While the understanding of struggle and tension is never an excuse for slothful living, believers need not be depressed nor conclude that grace has lost the struggle. Instead, perseverance is a marker of genuine life for true and persevering believers. We must constantly be judging indwelling sin as an offense toward a holy God. We live with the lifelong struggle while also living with the sense of joy, peace, and thankfulness for the life of grace and for the eschatological hope of ultimate transformation. The conflict seen in Romans 7 and 8 is real and does not represent only a minority of the regenerate community. Instead, it applies to the whole church as we constantly declare our dependence on God, the grace provided for us in Christ, and the spiritual enablement that comes from the Holy Spirit, the giver of life.
Helping one another pursue faithfulness
Are there practical ways that will encourage faithfulness in this life as we await our ultimate redemption? Perhaps Paul’s concluding words in his first letter to the Thessalonians will provide a helpful guide. Participating in a grace-filled church community that shows compassion for those in their struggle will be extremely helpful (1 Thess. 5: 14-15). Encouraging believers to regularly read the Bible devotionally and to develop a prayerful lifestyle is another important step.
We are told in 1 Thessalonians 5:16-18 to be joyful, to pray continually, and to give thanks in all circumstances. Joy is not the same as happiness; it does not depend on our circumstances and is the antidote to gloominess. Whether in the midst of conflict, in times of desperation, or on a peaceful day, we are exhorted to always be in an attitude of prayer. We may not be happy about all of our circumstances, but even in them, we are to be thankful, because it is God’s will for Christ followers to be people of gratitude. Ambrose of Milan said, “No duty is more urgent than returning thanks.” When our lives are one constant “thank you, Lord,” we are liberated from selfish ingratitude and lives of debilitating self-interest.

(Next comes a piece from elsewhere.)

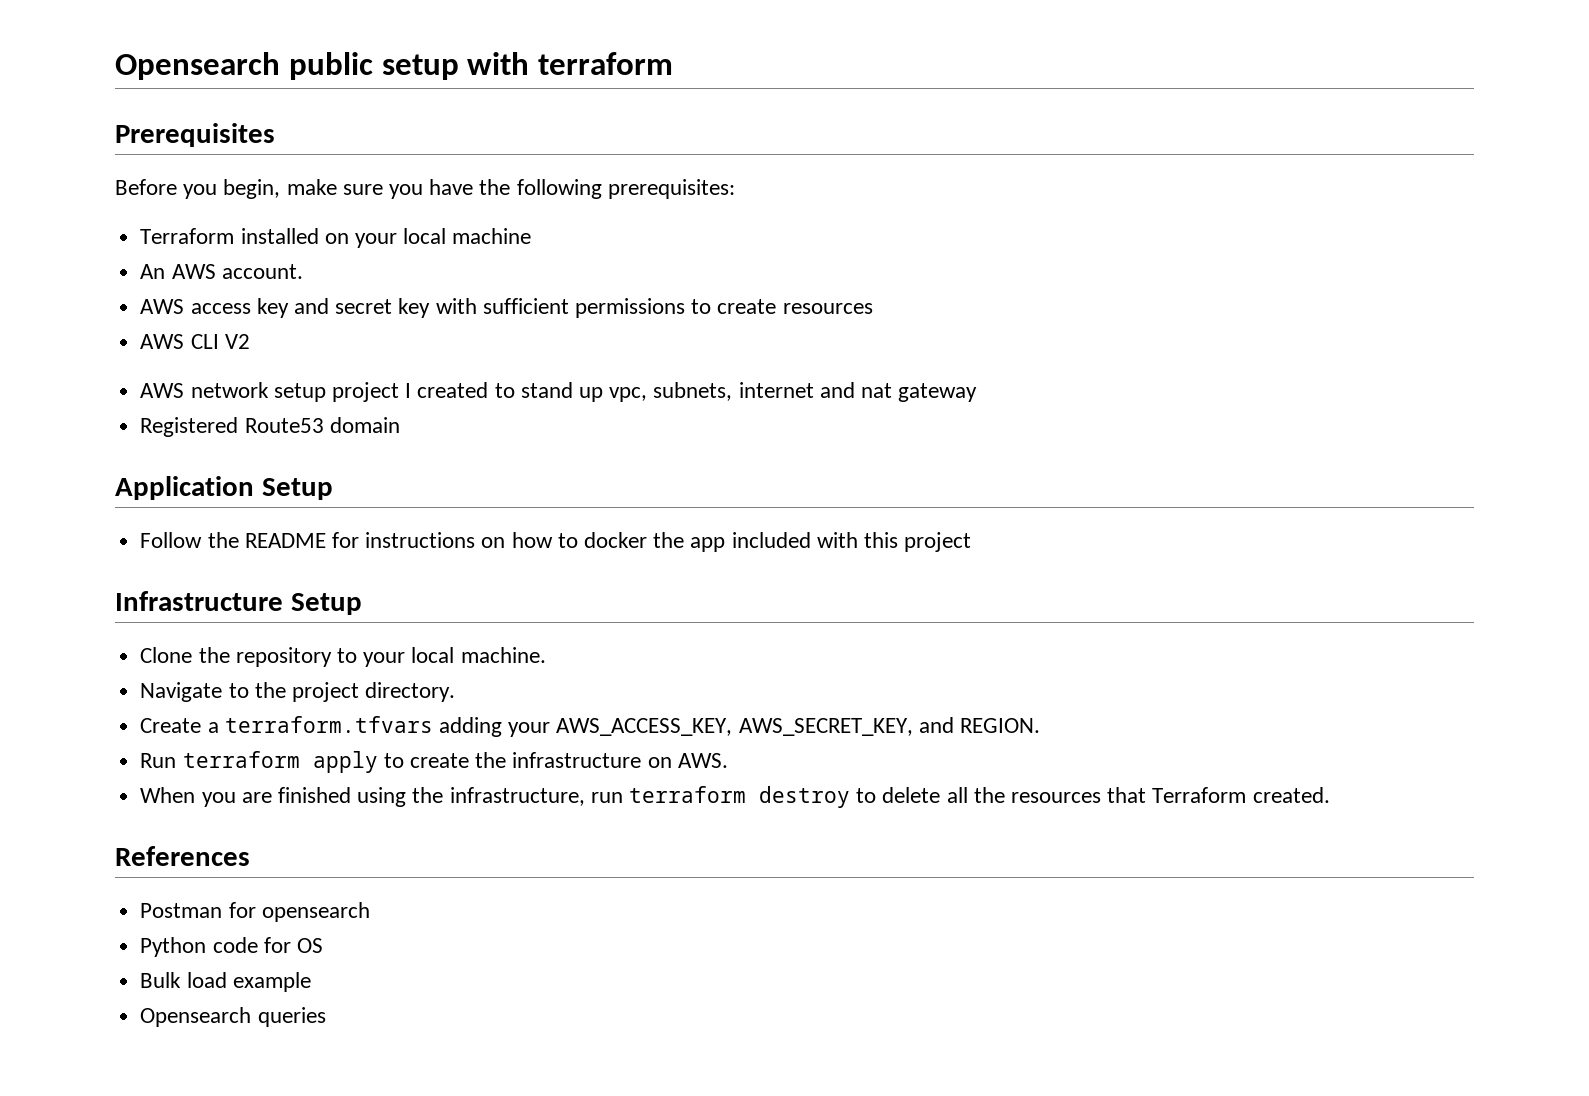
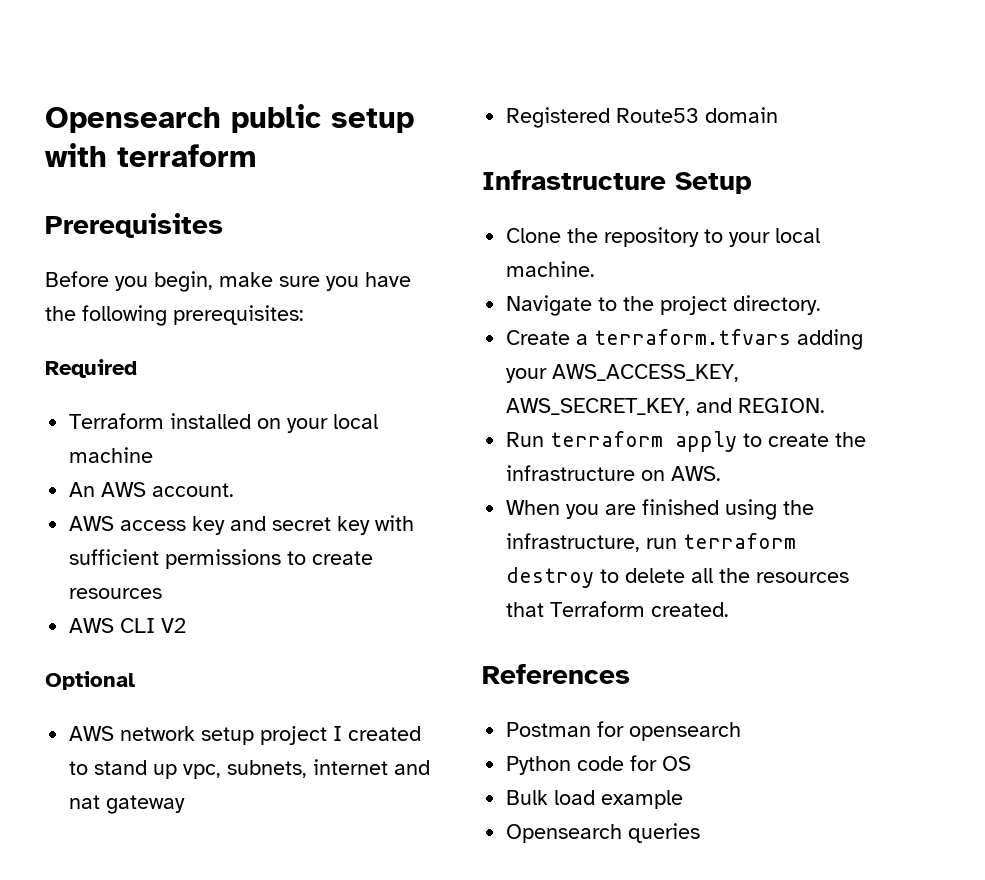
+ Required
+ Optional
- Application Setup
- Follow the README for instructions on how to docker the app included with this project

As we participate in this journey with others in the church, we are called to encourage theological and spiritual discernment (1 Thess. 5:19-22). We are not to be gullible on the one hand or overly critical on the other, but we are called to a life of wisdom and discernment that comes from knowing and understanding God’s Word and his will and way for believers. We need to surround ourselves with other believers who have Spirit-enabled insight into the meaning of Scripture and its application for the contemporary world.
Believers need to prioritize the importance of making progress in this pilgrimage while also finding ways to help others along the journey. We are able to do this as we are sanctified through and through in every aspect of our being (1 Thess. 5:23-28). This journey is not individualistic, but it is to be carried out in fellowship with others, praying with and for others, investing in their lives and asking others to do the same for us. Genuine fellowship and love for others is vital for progress in the Christian life and for the gospel to advance.
May God help us all develop lives of faithfulness carried out in grace-filled communities that will provide encouragement for us and for others—a community in which we can celebrate together and cry together. We must recognize that the Christian life is not some one-time decision but is an ongoing purposeful and intentional commitment for a lifetime. Both the struggle and the deliverance are true and real in the lives of believers. Although Paul speaks autobiographically about these things in Romans 7 and 8, it is apparent that he speaks by the inspiration of the Holy Spirit as well as by implication for all of us who are constantly in need of God’s grace, enablement, and blessing. May God grant us grace to persevere in this life so that those who live and serve with us in community as well as those who come behind us will find that we were faithful to the end.